Race relations are more amiable than before. Extremist groups, white and black, have faded away. Crime and murder rates, though still among the world’s highest, have dipped quite a bit. In 2010 the football World Cup brought South Africans together and showed off their beautiful land.
 
But in many other respects the ANC is floundering. Corruption is pervasive, with a permissive tone set at the top. President Jacob Zuma was previously tainted by an arms-deal scandal, though charges against him were dropped on technicalities. More recently he has been lambasted for the taxpayers’ fortune spent on glorifying his rural homestead. An official report into the matter has been declared top secret.
 
Just as big a blot on the ANC record is unemployment: 37% of working-age people, if you include “discouraged workers”, are jobless. In 2009, at the global recession’s height, Mr Zuma promised 500,000 new jobs by the year’s end; instead, 395,000 were lost. Black-empowerment schemes to redress apartheid’s injustices have been widely abused to enrich ANC-linked people. Mr Zuma’s relatives and pals have hugely benefited. Meanwhile the economy, led by a creaking mining sector in labour turmoil, is flagging. It hit its lowest point last year, when 34 protesters at the Marikana platinum mine were shot dead. Unrest elsewhere persists.
 
The list of problems goes on. The rate of rape is horrifying. Public hospitals are so bad that people say you go there to die, not to recover. Mamphela Ramphele, an anti-apartheid veteran who recently set up her own party out of frustration with the ANC, says that public education is worse than it was under apartheid. Through corruption and incompetence, tens of thousands of textbooks go missing every year.
 
Badly needed land reform has failed to materialise. The ANC pledged to transfer 30% of farmland to blacks by 2014 under a “willing seller, willing buyer” programme, but only 7% has changed hands. The ANC marked the centenary of the racist Natives Land Act with yet another gala dinner in an effort to show it intends to tackle the issue. Populists want the ANC simply to confiscate white-owned commercial farms.
 
The ANC’s foreign policy has hardly been more effective. As chief regional mediator over Zimbabwe, South Africa has plainly failed to get rid of Robert Mugabe (see next article). Mr Zuma’s belated attempt to resolve Libya’s crisis was an embarrassing flop. South African troops sent this year to sort out the Central African Republic came back with their tails between their legs, after rebels had killed 14 of them.
 
Mr Zuma is widely deemed to lack vision and panache. Younger leaders have yet to emerge.

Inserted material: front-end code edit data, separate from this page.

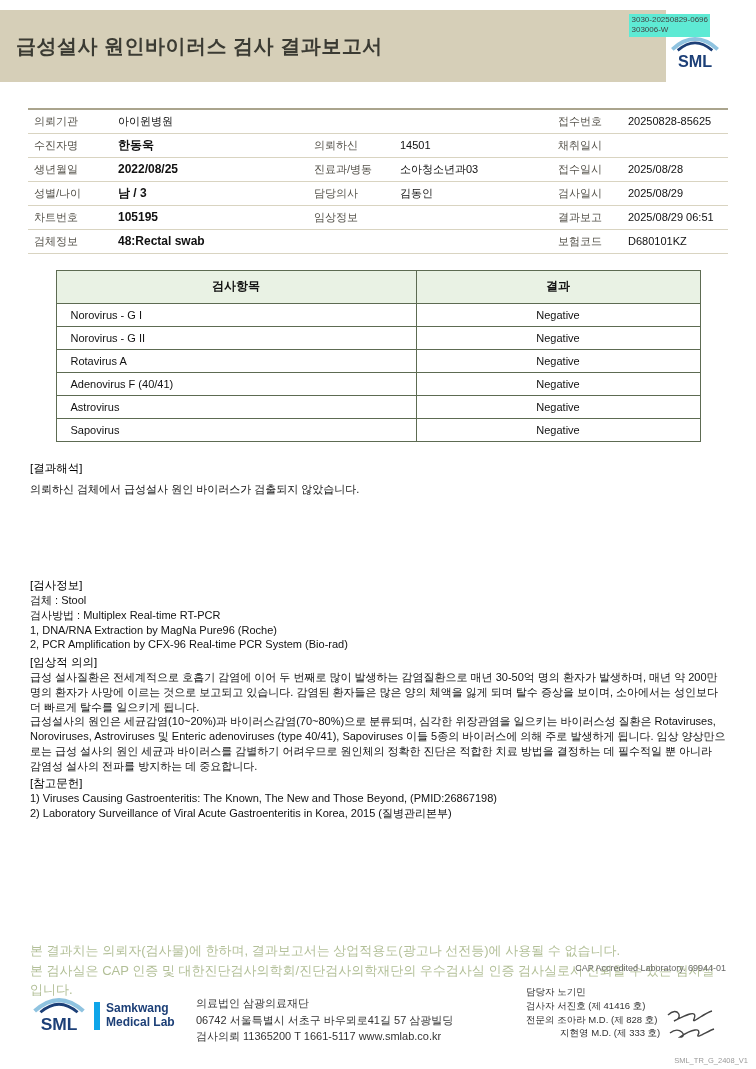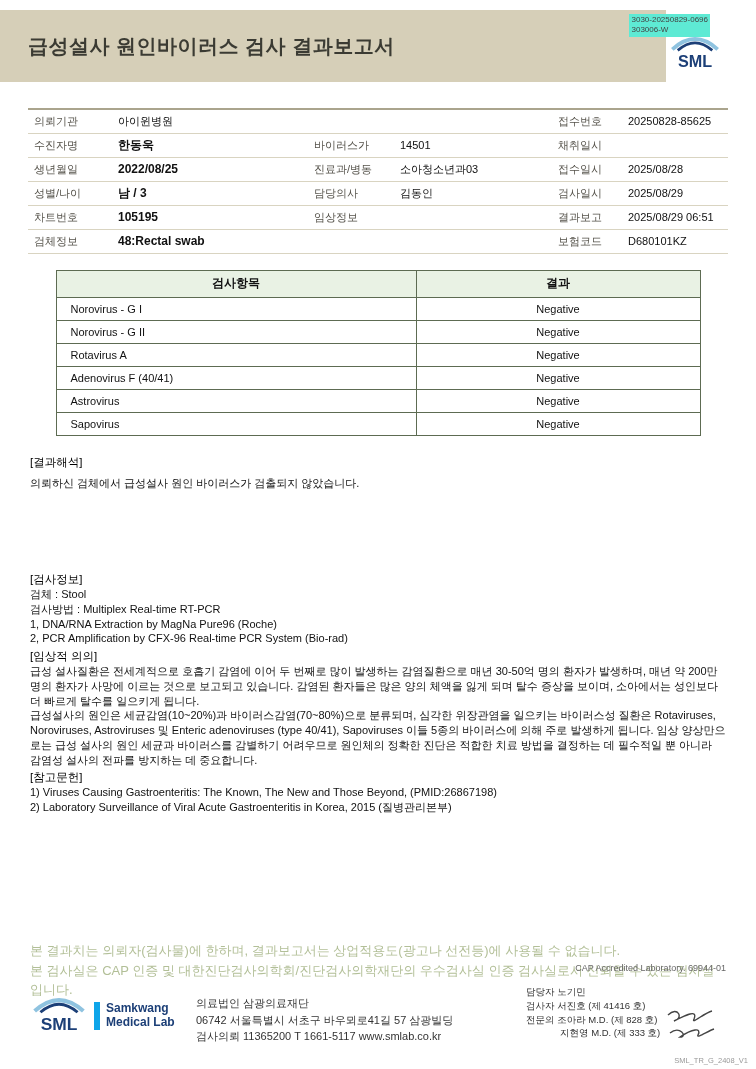"급성설사 원인바이러스 검사 결과보고서" .header-band { padding-left: 28px -> 16px }
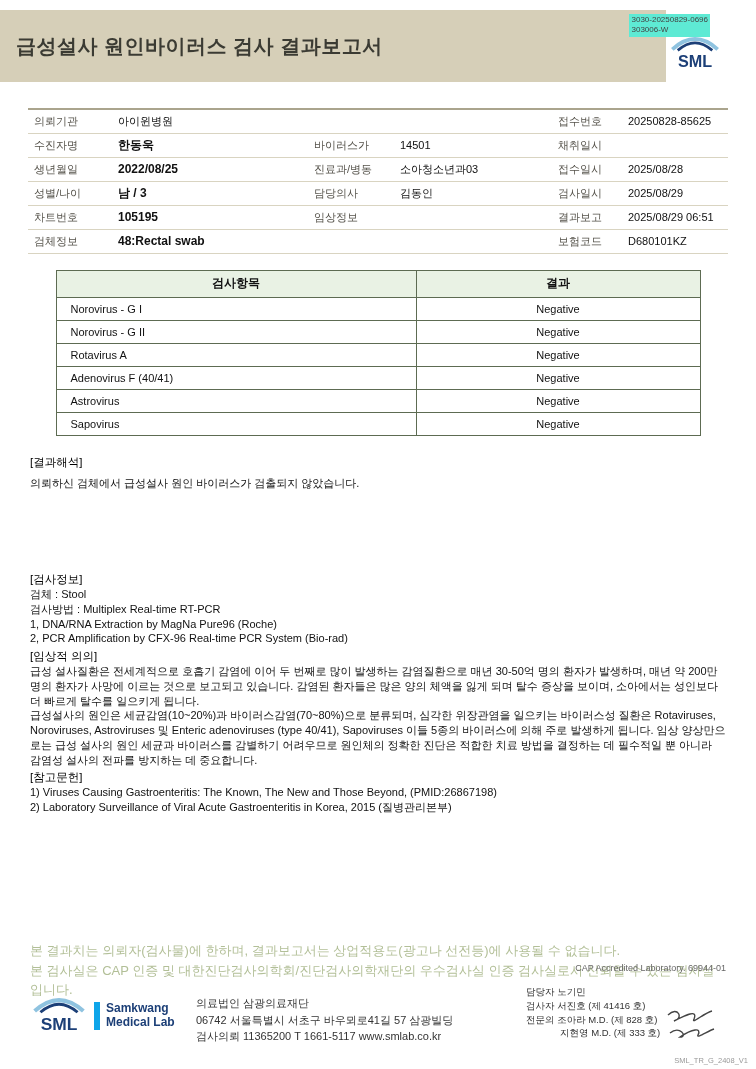"바이러스가" td.lbl { text: 바이러스가 -> 의뢰하신 }
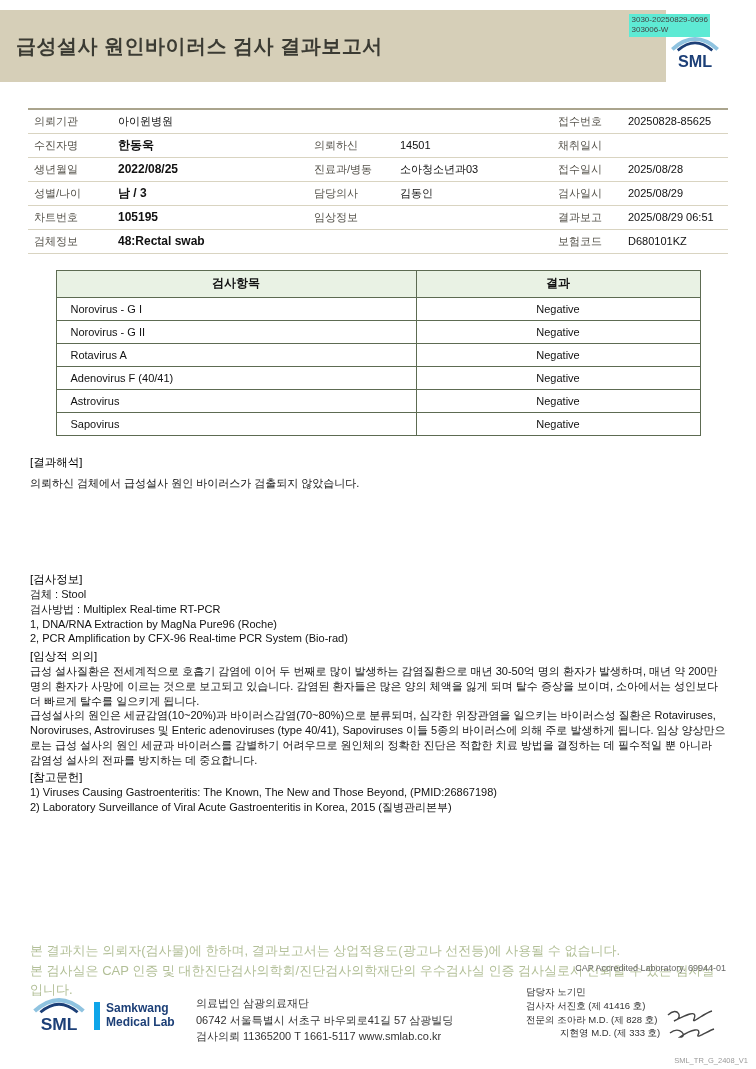"검사항목" .results-table th { height: 27px -> 33px }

The ANC Youth League’s executive was disbanded after its bombastic boss, Julius Malema, turned against Mr Zuma. Many young South Africans plainly join the party to acquire business connections, not to serve their country.
 
The ANC is sure to win its fifth democratic election in a row next year. But it may enjoy an outright majority for only one or two more terms, as voters tire of the corruption infecting what has, in effect, been one-party rule. The opposition, led by the DA, is steadily growing. Moreover, the ANC’s alliance with the trade unions’ powerful confederation may be fraying. The ANC’s union-led faction and the communists, both key partners in the struggle against apartheid, may one day split from the ANC’s more mercenary establishment. More vital political competition is just what the country needs. Mr Mandela, saddened in his dying days by the ANC’s woeful decline, would surely have agreed.